Menurut Dewan Hubungan Amerika-Islam (CAIR), seorang penumpang di dekatnya yang tidak bisa berbahasa Arab memperhatikan dan melaporkan pesan teks itu kepada pramugari sebagai sesuatu yang dianggap mencurigakan. Kedua orang itu kemudian diminta turun dari pesawat dan diinterogasi selama sekitar dua jam.

Abobakkr mengatakan, dia diarahkan untuk menyerahkan teleponnya dan para petugas kemudian memeriksa pesan teks yang dipermasalahkan serta konten lain di teleponnya, termasuk fotonya. Pesan teks itu diterjemahkan oleh perwakilan Alaska Airlines dan mereka ditanyai oleh petugas polisi Pelabuhan Seattle, TSA, dan FBI.

Meski SMS itu dianggap tidak berbahaya oleh polisi, penumpang yang tersisa juga terpaksa turun pesawat agar maskapai bisa melakukan pemeriksaan keamanan kargo dengan unit K9.

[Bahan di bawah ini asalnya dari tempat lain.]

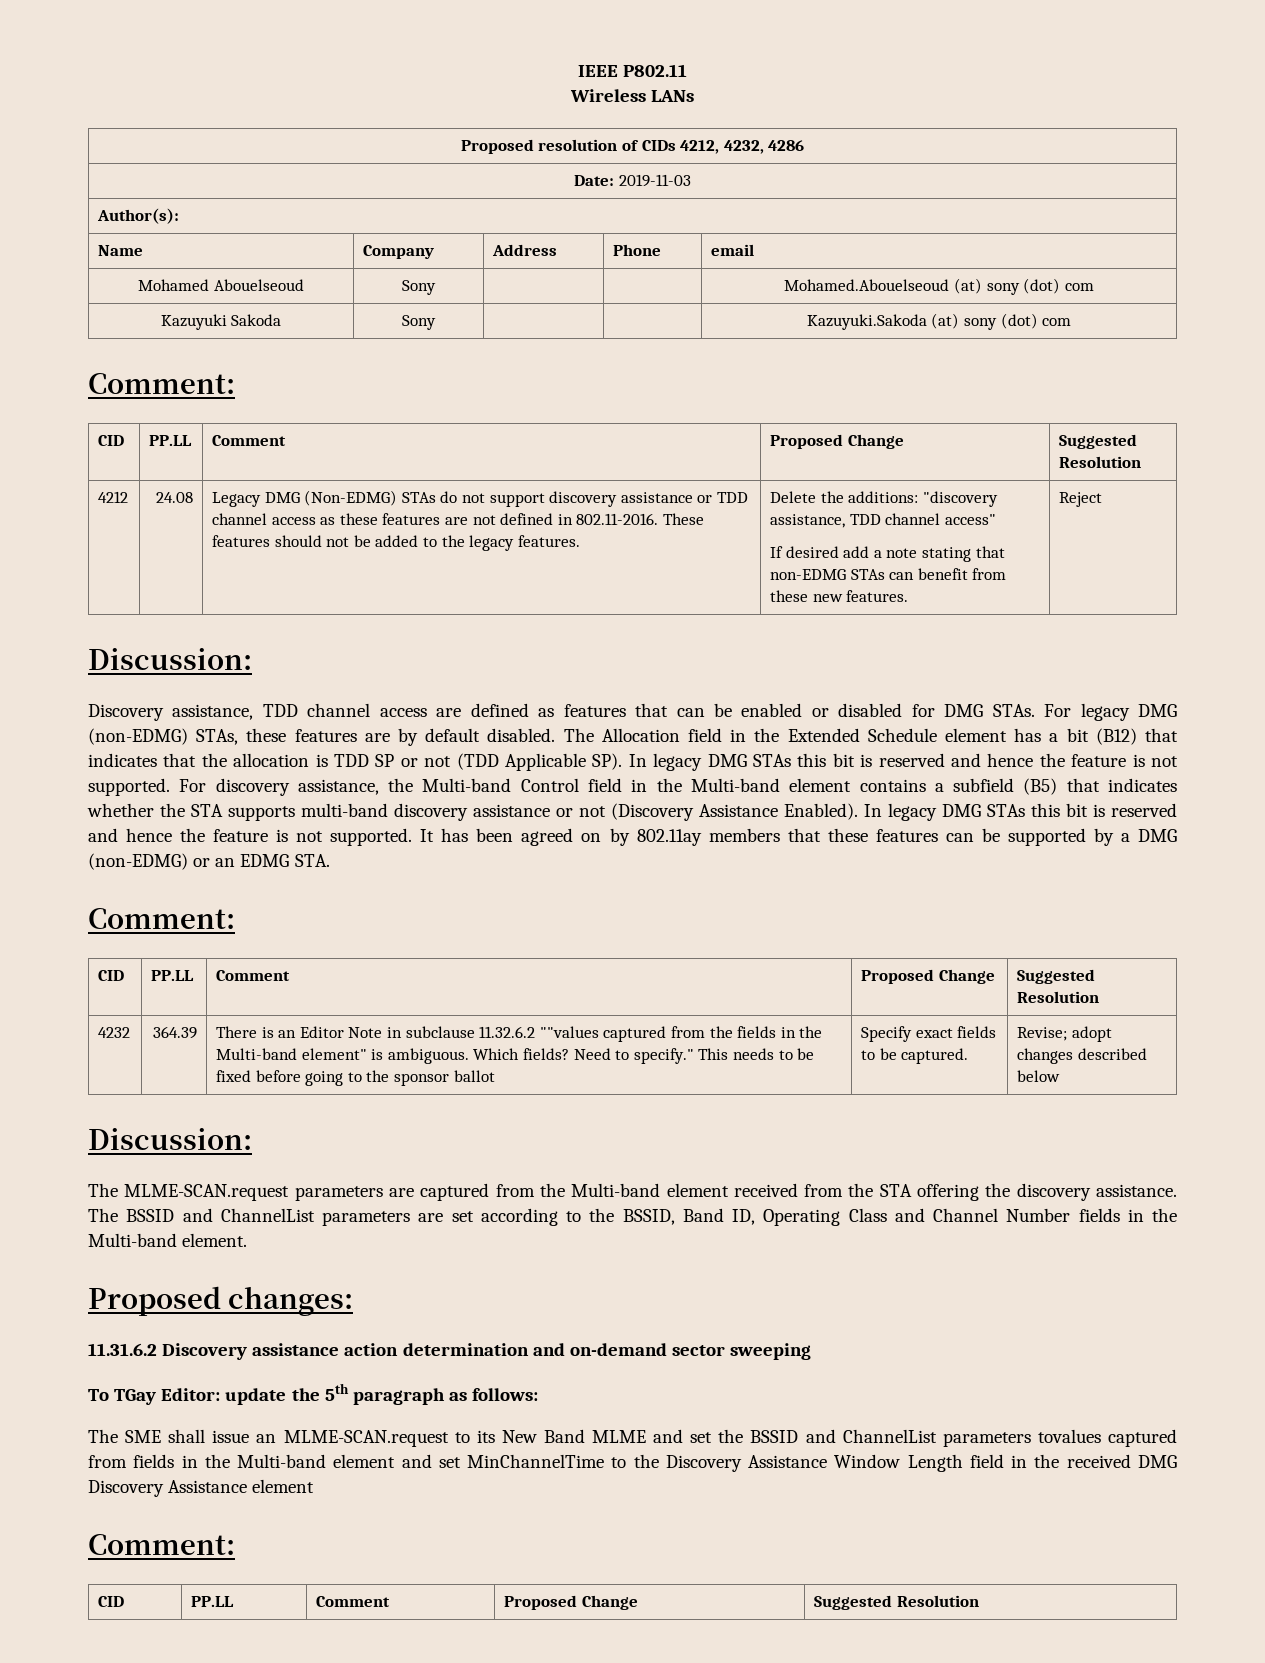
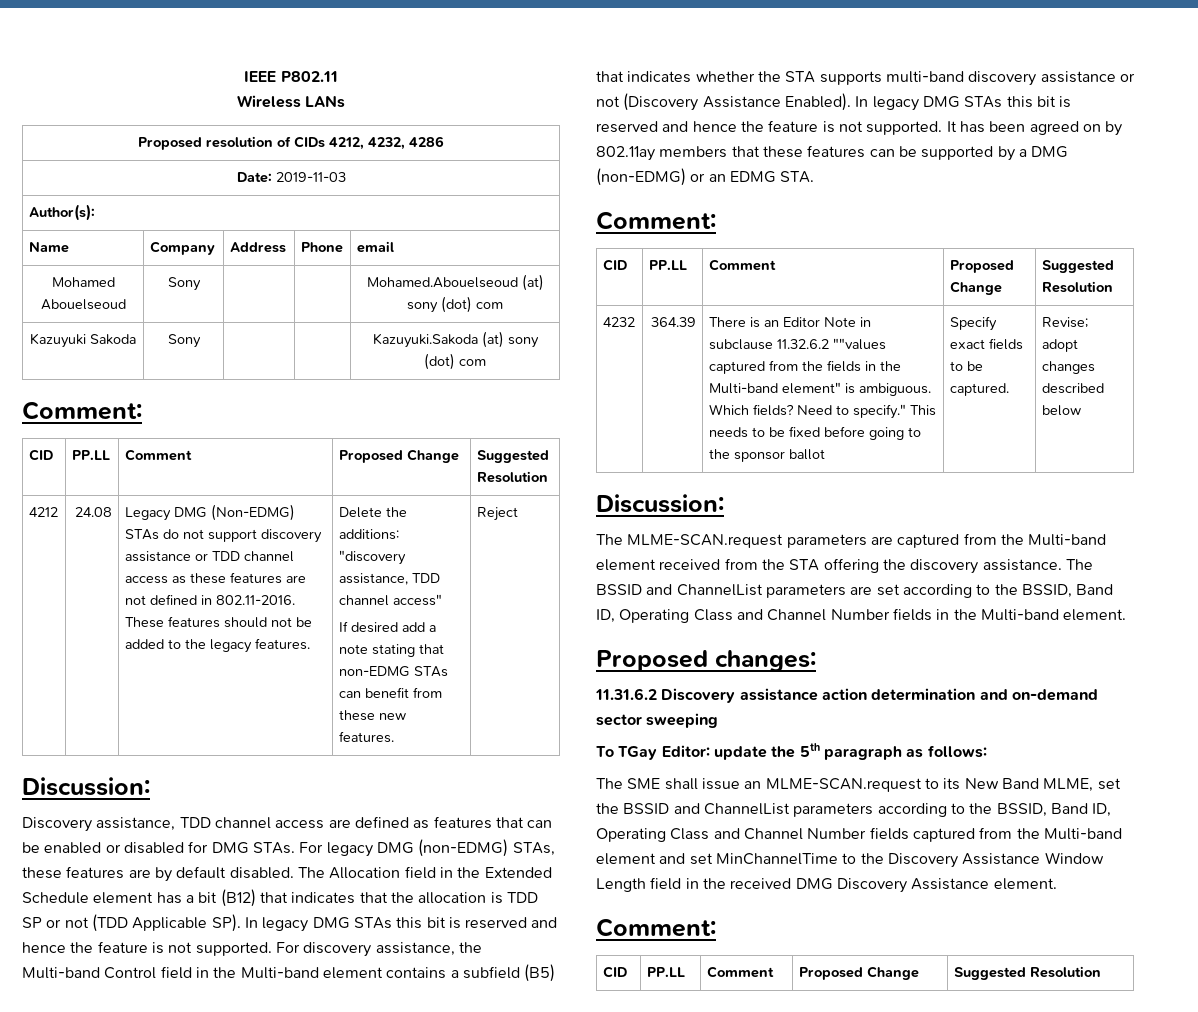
- The SME shall issue an MLME-SCAN.request to its New Band MLME and set the BSSID and ChannelList parameters tovalues captured from fields in the Multi-band element and set MinChannelTime to the Discovery Assistance Window Length field in the received DMG Discovery Assistance element
+ The SME shall issue an MLME-SCAN.request to its New Band MLME, set the BSSID and ChannelList parameters according to the BSSID, Band ID, Operating Class and Channel Number fields captured from the Multi-band element and set MinChannelTime to the Discovery Assistance Window Length field in the received DMG Discovery Assistance element.

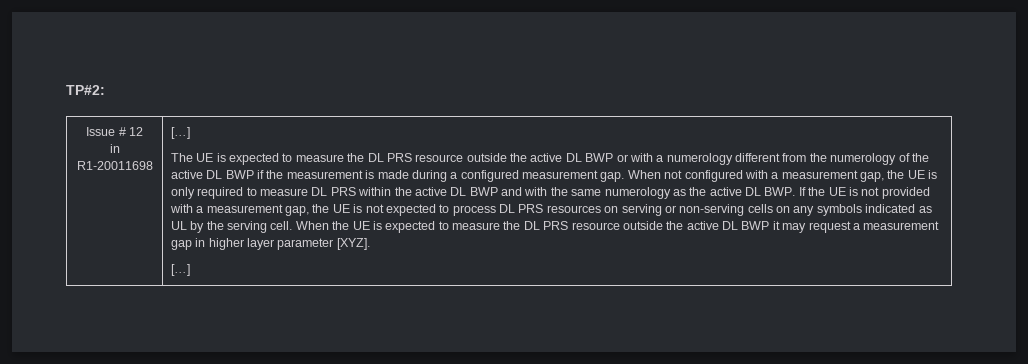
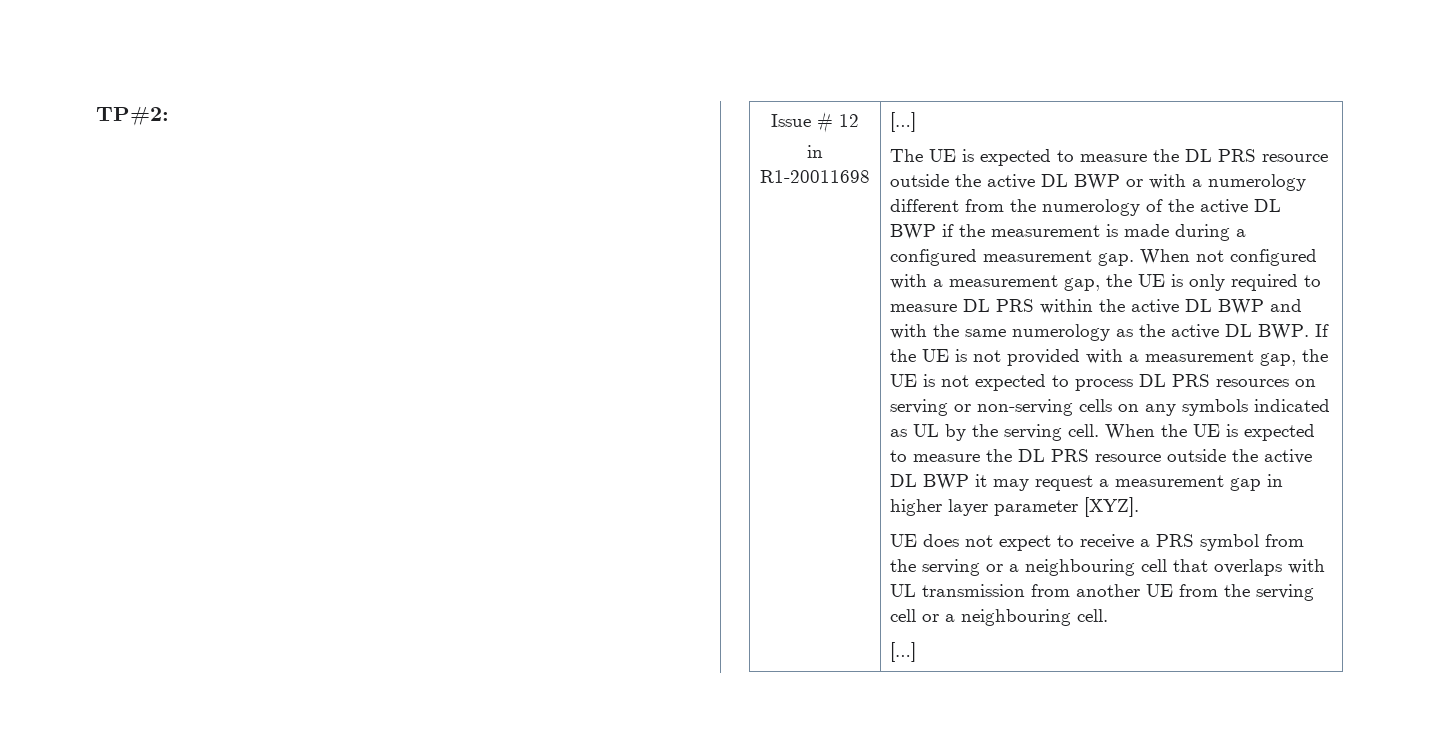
+ UE does not expect to receive a PRS symbol from the serving or a neighbouring cell that overlaps with UL transmission from another UE from the serving cell or a neighbouring cell.

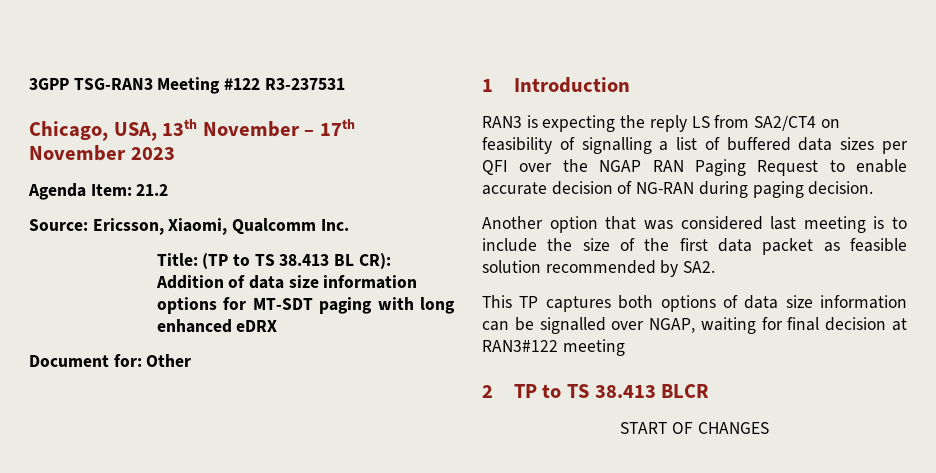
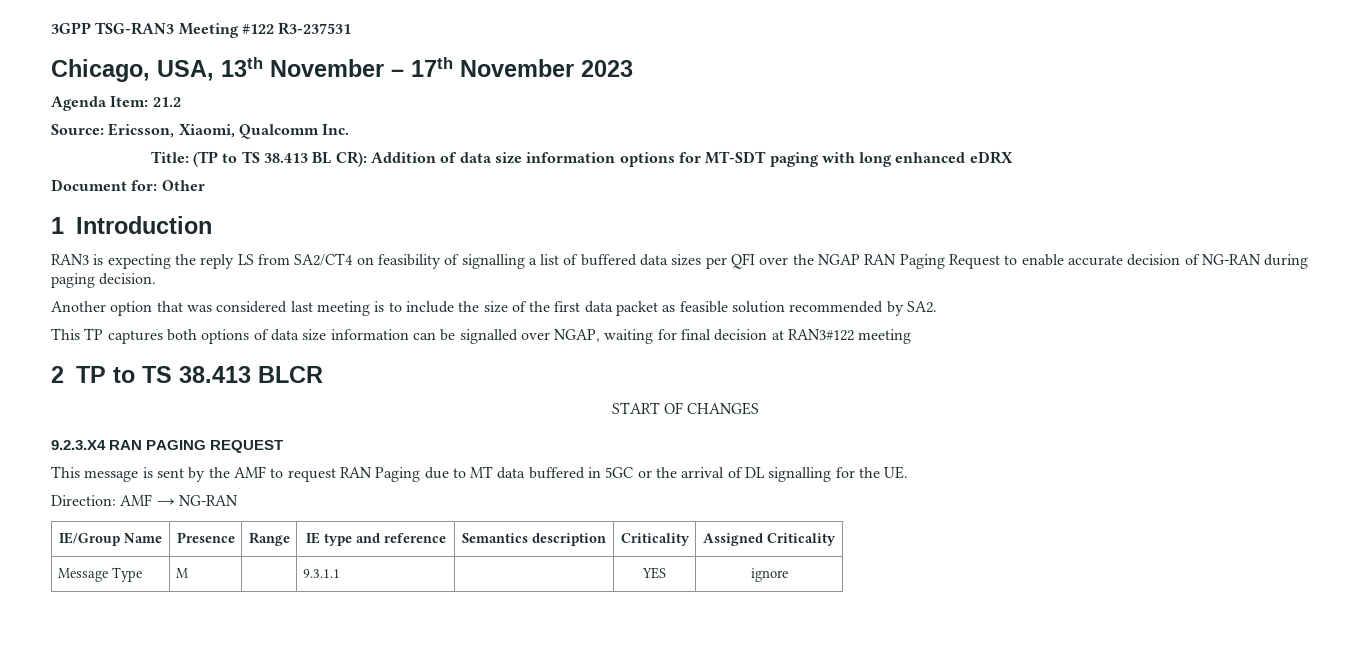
+ 9.2.3.X4 RAN PAGING REQUEST
+ This message is sent by the AMF to request RAN Paging due to MT data buffered in 5GC or the arrival of DL signalling for the UE.
+ Direction: AMF → NG-RAN
+ IE/Group Name | Presence | Range | IE type and reference | Semantics description | Criticality | Assigned Criticality
+ Message Type | M | | 9.3.1.1 | | YES | ignore

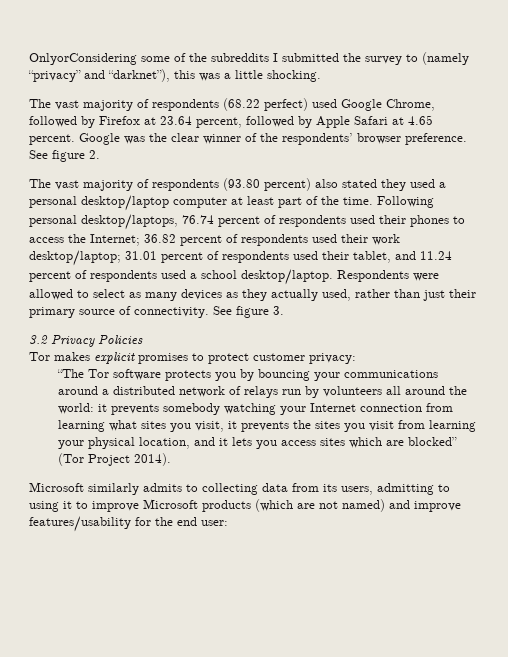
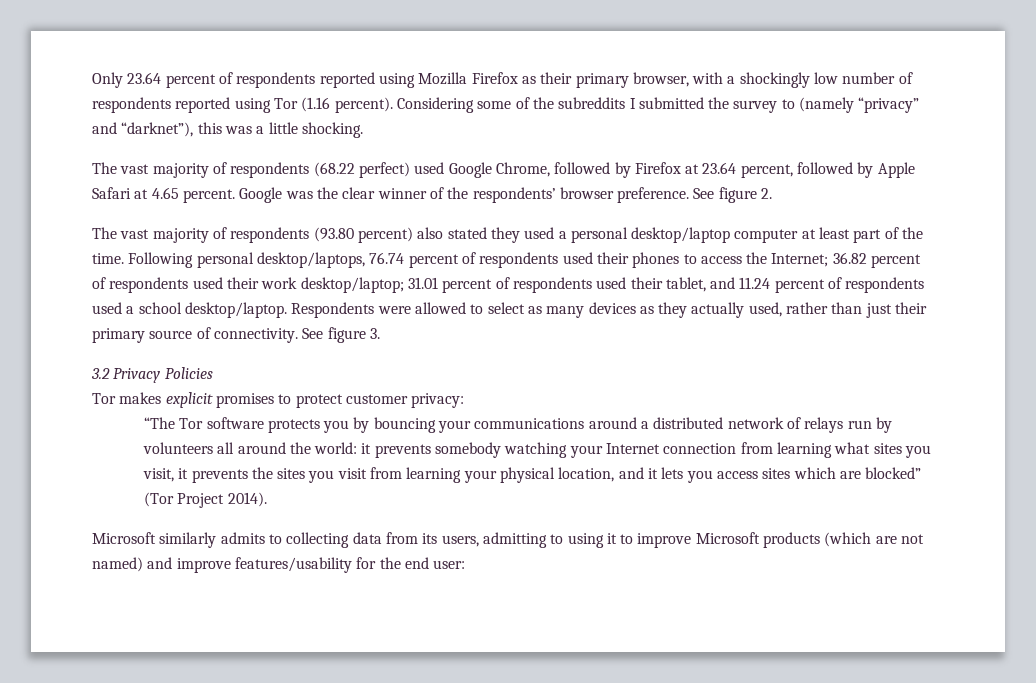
- OnlyorConsidering some of the subreddits I submitted the survey to (namely “privacy” and “darknet”), this was a little shocking.
+ Only 23.64 percent of respondents reported using Mozilla Firefox as their primary browser, with a shockingly low number of respondents reported using Tor (1.16 percent). Considering some of the subreddits I submitted the survey to (namely “privacy” and “darknet”), this was a little shocking.

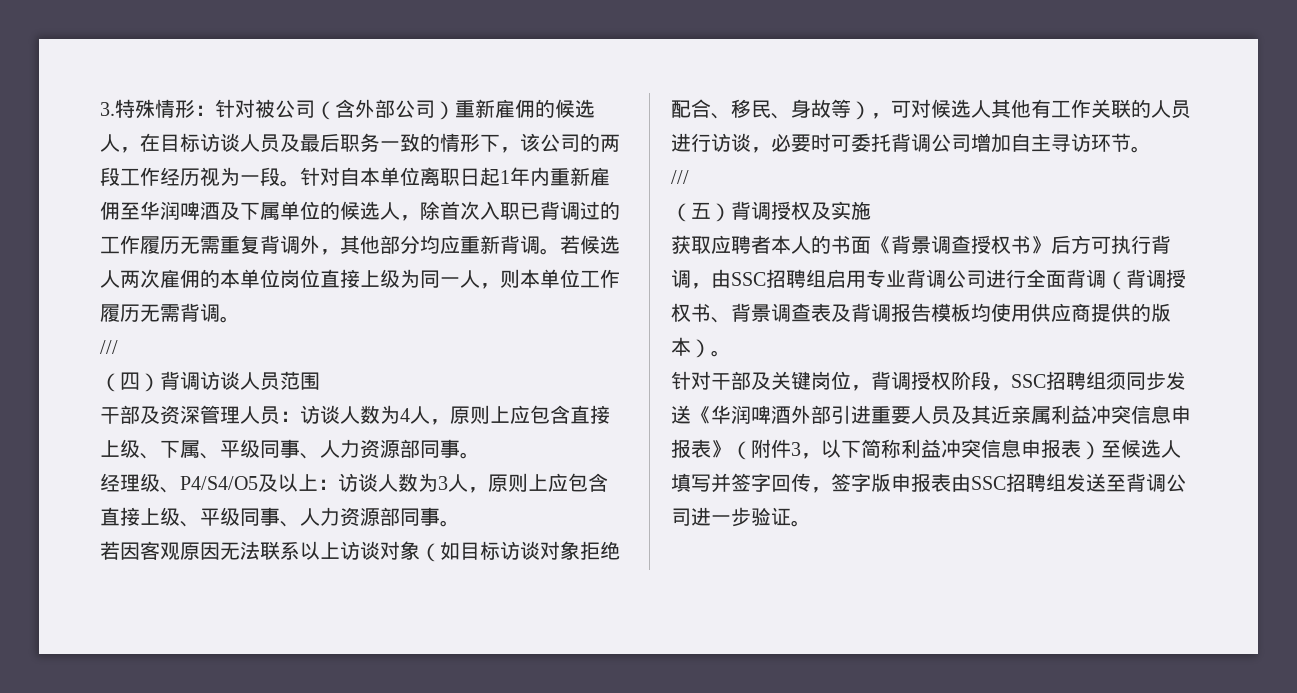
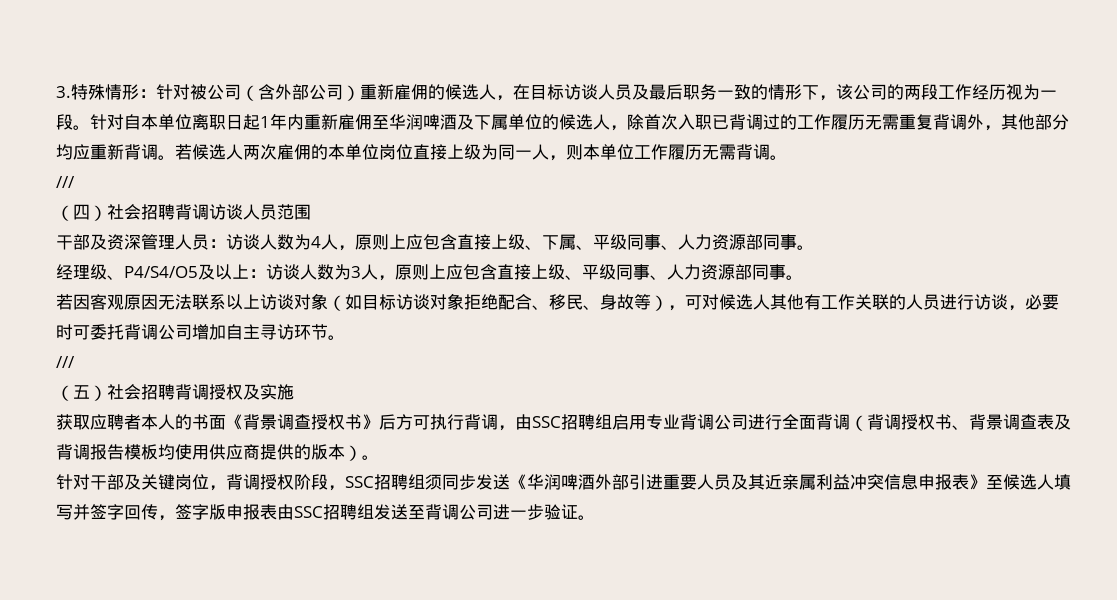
- （四）背调访谈人员范围
+ （四）社会招聘背调访谈人员范围
- （五）背调授权及实施
+ （五）社会招聘背调授权及实施
- 针对干部及关键岗位，背调授权阶段，SSC招聘组须同步发送《华润啤酒外部引进重要人员及其近亲属利益冲突信息申报表》（附件3，以下简称利益冲突信息申报表）至候选人填写并签字回传，签字版申报表由SSC招聘组发送至背调公司进一步验证。
+ 针对干部及关键岗位，背调授权阶段，SSC招聘组须同步发送《华润啤酒外部引进重要人员及其近亲属利益冲突信息申报表》至候选人填写并签字回传，签字版申报表由SSC招聘组发送至背调公司进一步验证。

Menurut siaran pers CAIR, mereka bahkan mengambil langkah tambahan dengan mengosongkan tangki toilet kelas satu hanya karena salah satu pria telah menggunakan kamar mandi saat menunggu penerbangan yang tertunda.

Dua pria Muslim itu mengatakan, mereka merasa sangat terhina dan tertekan ketika penumpang lain yang turun dari pesawat dibawa melewati para pria tersebut saat mereka diinterogasi.

Bahkan, setelah penyelidikan menyimpulkan mereka tidak menimbulkan ancaman, kedua pria Muslim tersebut mengatakan perwakilan Alaska Airlines melarang mereka naik kembali ke penerbangan awal mereka.

Mereka kemudian memesan penerbangan terpisah sehingga terpaksa melewatkan acara mereka di San Francisco. Mohamed mengungkapkan, ia merasakan kemarahan dan penilaian yang ditujukan kepadanya dari penumpang lain.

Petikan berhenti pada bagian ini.